Many an uneasy look was thrown over our shoulders as we struggled down that slope. Our strength was urged to its utmost; and this was not much, for we had all lost blood in our encounter with the sleuth-hounds, and felt weak and faint.

We were baffled, too, by a storm—a fierce, tropical storm. The rain, thick and heavy, plashed in our faces, and made the ground slippery under our feet. The lightning flashed in our eyes, and the electric sulphur shortened our breathing. Still we coughed and panted and staggered onward, nerved by the knowledge that death was behind us.

I shall never forget that fearful race. I thought it would never end. I can only liken it to one of those dreams in which we are always making endeavours to escape from some horrible monster, and are as often hindered by a strange and mysterious helplessness. I remember it now as then. I have often repeated that flight in my sleep, and always awoke with a feeling of shuddering horror.

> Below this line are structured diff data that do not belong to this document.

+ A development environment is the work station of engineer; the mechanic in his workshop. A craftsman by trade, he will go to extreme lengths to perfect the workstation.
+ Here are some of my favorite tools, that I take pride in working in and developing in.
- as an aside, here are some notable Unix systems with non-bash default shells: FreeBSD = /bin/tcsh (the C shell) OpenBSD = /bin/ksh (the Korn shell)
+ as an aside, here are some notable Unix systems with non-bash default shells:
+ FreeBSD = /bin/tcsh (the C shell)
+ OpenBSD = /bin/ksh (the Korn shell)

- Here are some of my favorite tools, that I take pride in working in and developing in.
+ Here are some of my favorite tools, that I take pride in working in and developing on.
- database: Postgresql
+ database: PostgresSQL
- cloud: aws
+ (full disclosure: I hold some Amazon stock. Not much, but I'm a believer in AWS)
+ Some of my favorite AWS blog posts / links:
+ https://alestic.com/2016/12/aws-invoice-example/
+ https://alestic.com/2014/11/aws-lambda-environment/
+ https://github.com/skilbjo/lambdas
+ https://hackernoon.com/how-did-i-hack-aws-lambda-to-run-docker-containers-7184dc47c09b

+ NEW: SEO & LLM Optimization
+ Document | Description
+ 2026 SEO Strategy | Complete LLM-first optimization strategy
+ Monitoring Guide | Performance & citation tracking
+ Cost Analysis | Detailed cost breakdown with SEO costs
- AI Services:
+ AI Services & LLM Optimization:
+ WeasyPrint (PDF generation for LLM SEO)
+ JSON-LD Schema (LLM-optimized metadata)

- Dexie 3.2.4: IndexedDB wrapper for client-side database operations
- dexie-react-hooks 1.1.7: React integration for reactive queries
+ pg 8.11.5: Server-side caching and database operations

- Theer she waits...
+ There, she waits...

We had got within five hundred yards of the timber. Five hundred yards is not much to a fresh runner; but to us, toiling along at a trot that much more resembled a walk, it seemed an infinity. A small prairie, with a stream beyond, separated us from the edge of the woods—a smooth sward without a single tree. We had entered upon it—Raoul, who was light of foot, being in the advance, while Lincoln from choice hung in the rear.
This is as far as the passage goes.